[Start of section]
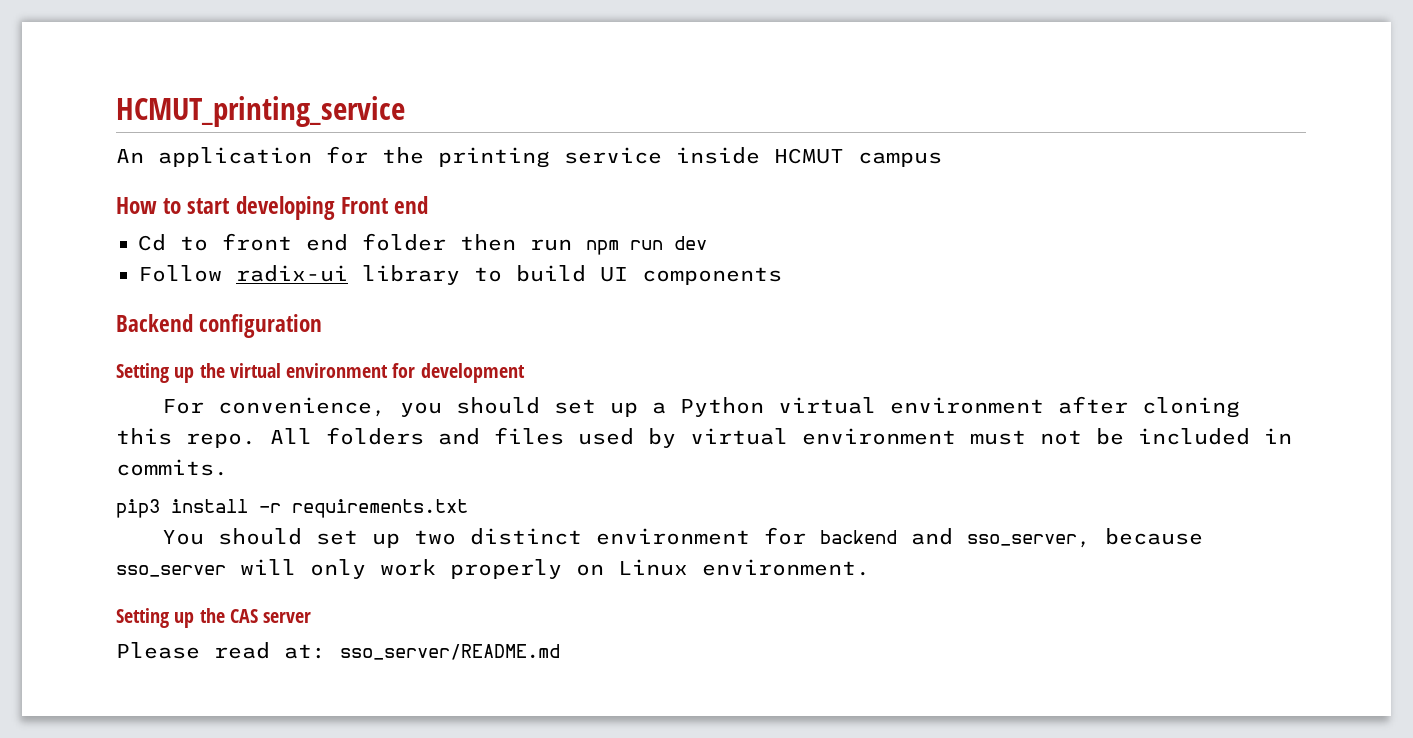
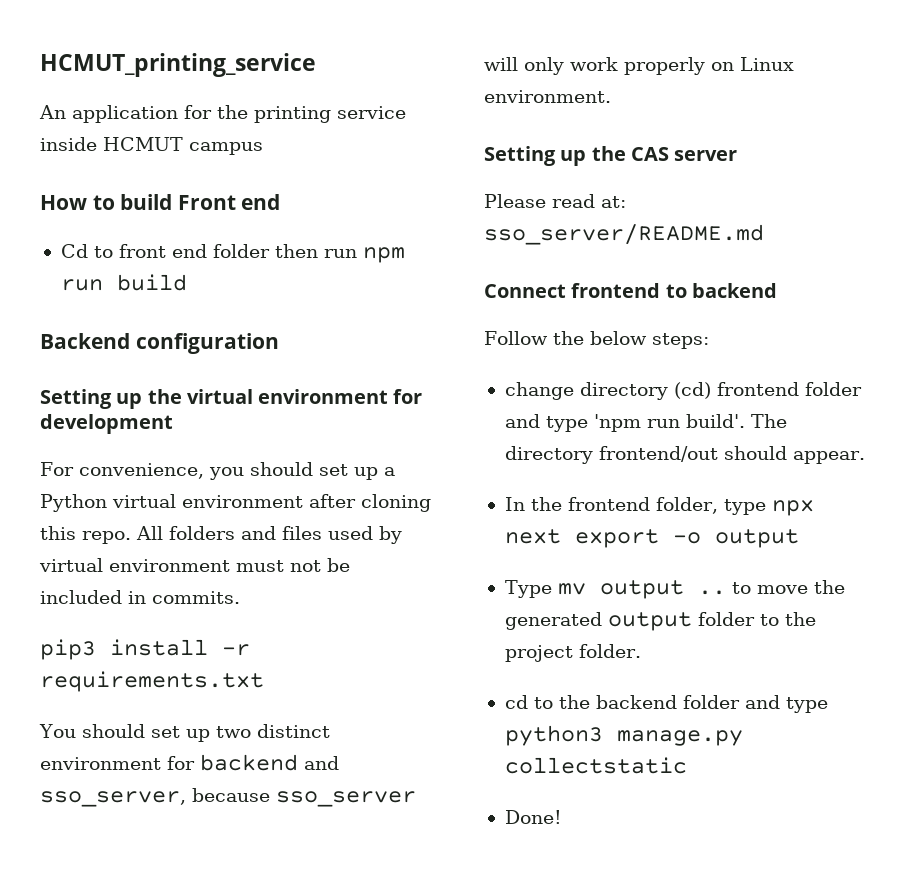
- How to start developing Front end
+ How to build Front end
- Cd to front end folder then run npm run dev
- Follow radix-ui library to build UI components
+ Cd to front end folder then run npm run build
+ Connect frontend to backend
+ Follow the below steps:
+ change directory (cd) frontend folder and type 'npm run build'. The directory frontend/out should appear.
+ In the frontend folder, type npx next export -o output
+ Type mv output .. to move the generated output folder to the project folder.
+ cd to the backend folder and type python3 manage.py collectstatic
+ Done!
[End of section]
The problem – What is needed is every record above printed exactly, with no pictures.

Answer for this exercise –
- How to start developing Front end
+ How to build Front end
- Cd to front end folder then run npm run dev
- Follow radix-ui library to build UI components
+ Cd to front end folder then run npm run build
+ Connect frontend to backend
+ Follow the below steps:
+ change directory (cd) frontend folder and type 'npm run build'. The directory frontend/out should appear.
+ In the frontend folder, type npx next export -o output
+ Type mv output .. to move the generated output folder to the project folder.
+ cd to the backend folder and type python3 manage.py collectstatic
+ Done!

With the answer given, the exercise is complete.